* The problem
Search the entries below. Return every line that has "Skihandschuhe" in it.

[Records to use Boundary: Start]

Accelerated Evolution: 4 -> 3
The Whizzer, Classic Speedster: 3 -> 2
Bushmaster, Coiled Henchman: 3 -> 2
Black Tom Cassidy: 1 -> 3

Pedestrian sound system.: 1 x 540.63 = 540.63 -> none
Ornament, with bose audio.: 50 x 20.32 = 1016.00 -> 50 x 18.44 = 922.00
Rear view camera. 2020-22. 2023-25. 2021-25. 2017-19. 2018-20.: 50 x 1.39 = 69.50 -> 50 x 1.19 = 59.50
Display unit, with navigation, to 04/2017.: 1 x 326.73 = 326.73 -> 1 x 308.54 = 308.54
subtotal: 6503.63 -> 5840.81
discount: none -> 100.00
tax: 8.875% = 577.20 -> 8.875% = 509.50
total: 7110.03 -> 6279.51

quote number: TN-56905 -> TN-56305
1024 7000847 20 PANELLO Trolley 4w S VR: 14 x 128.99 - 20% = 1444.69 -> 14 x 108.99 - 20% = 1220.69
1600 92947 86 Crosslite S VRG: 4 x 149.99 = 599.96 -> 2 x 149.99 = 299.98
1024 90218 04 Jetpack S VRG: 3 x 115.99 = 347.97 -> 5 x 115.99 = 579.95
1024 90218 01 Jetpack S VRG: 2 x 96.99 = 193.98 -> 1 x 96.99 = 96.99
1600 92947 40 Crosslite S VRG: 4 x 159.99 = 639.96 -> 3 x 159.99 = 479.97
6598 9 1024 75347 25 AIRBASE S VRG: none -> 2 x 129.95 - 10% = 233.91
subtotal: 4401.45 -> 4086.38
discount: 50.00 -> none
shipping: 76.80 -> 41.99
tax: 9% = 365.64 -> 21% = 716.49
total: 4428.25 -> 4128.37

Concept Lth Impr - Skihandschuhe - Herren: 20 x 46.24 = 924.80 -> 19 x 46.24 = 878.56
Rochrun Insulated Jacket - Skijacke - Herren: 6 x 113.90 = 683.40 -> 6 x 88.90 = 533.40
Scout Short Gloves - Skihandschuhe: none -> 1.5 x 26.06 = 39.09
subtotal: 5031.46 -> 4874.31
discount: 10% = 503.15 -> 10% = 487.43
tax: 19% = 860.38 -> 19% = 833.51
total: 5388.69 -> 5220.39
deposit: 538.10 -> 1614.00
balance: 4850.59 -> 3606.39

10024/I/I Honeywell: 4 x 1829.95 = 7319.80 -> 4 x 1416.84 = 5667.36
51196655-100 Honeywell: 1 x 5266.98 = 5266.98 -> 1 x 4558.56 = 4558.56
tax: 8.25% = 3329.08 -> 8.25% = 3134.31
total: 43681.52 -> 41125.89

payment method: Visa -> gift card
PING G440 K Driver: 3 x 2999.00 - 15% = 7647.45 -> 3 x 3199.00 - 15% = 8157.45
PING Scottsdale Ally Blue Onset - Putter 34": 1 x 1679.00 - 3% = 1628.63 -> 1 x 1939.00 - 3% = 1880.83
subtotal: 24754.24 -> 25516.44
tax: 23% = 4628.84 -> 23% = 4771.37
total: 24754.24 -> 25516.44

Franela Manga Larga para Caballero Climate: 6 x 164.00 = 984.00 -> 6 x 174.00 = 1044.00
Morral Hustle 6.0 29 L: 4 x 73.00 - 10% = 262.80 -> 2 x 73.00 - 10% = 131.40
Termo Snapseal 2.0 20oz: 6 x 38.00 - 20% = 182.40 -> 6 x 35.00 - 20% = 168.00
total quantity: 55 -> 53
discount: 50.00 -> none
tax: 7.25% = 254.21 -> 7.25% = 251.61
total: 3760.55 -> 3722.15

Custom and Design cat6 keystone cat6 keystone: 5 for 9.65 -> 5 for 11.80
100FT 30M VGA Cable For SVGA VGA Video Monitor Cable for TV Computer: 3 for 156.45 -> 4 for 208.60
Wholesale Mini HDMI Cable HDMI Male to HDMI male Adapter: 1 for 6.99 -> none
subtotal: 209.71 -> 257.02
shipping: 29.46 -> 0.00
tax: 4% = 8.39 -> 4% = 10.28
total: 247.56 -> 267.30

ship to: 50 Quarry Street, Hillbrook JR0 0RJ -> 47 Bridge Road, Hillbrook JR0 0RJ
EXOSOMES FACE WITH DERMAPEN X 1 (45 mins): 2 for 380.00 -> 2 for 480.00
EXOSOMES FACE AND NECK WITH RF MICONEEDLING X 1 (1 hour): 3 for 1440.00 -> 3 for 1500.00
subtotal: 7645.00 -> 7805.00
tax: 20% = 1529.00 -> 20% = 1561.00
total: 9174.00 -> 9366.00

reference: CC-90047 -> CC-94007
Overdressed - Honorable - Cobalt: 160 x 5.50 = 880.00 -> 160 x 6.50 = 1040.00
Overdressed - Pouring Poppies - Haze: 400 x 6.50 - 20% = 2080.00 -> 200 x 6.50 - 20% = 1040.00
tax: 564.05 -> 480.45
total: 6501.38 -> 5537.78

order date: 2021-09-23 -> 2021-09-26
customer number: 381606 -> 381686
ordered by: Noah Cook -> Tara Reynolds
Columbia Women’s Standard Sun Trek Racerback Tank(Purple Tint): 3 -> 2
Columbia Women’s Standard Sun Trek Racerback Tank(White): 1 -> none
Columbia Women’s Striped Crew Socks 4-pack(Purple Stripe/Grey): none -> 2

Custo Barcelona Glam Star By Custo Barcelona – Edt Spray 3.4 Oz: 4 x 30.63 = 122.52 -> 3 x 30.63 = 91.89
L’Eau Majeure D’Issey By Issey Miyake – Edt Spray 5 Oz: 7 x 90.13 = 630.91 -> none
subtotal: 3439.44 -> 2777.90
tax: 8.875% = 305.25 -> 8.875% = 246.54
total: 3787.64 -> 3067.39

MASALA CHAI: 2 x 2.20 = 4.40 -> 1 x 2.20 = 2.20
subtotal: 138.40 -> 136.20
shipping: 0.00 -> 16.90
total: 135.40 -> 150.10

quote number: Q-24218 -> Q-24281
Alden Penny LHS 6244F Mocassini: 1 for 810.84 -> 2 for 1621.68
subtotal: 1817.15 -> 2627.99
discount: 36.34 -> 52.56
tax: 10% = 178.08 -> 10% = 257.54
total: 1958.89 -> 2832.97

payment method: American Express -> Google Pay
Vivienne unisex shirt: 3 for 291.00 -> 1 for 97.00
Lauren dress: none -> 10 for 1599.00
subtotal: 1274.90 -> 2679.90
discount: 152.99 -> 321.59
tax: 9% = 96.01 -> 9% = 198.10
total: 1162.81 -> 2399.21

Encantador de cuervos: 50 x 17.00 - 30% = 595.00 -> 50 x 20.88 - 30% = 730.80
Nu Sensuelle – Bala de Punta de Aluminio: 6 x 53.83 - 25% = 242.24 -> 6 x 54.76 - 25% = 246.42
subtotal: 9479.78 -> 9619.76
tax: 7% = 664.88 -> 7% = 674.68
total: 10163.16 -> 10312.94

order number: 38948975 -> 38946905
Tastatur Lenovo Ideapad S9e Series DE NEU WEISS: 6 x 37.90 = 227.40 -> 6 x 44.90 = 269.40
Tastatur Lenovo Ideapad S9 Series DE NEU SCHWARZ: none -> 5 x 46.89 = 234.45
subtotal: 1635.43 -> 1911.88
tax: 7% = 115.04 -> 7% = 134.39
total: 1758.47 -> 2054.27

[Records to use Boundary: End]

* Your solution
Concept Lth Impr - Skihandschuhe - Herren: 20 x 46.24 = 924.80 -> 19 x 46.24 = 878.56
Scout Short Gloves - Skihandschuhe: none -> 1.5 x 26.06 = 39.09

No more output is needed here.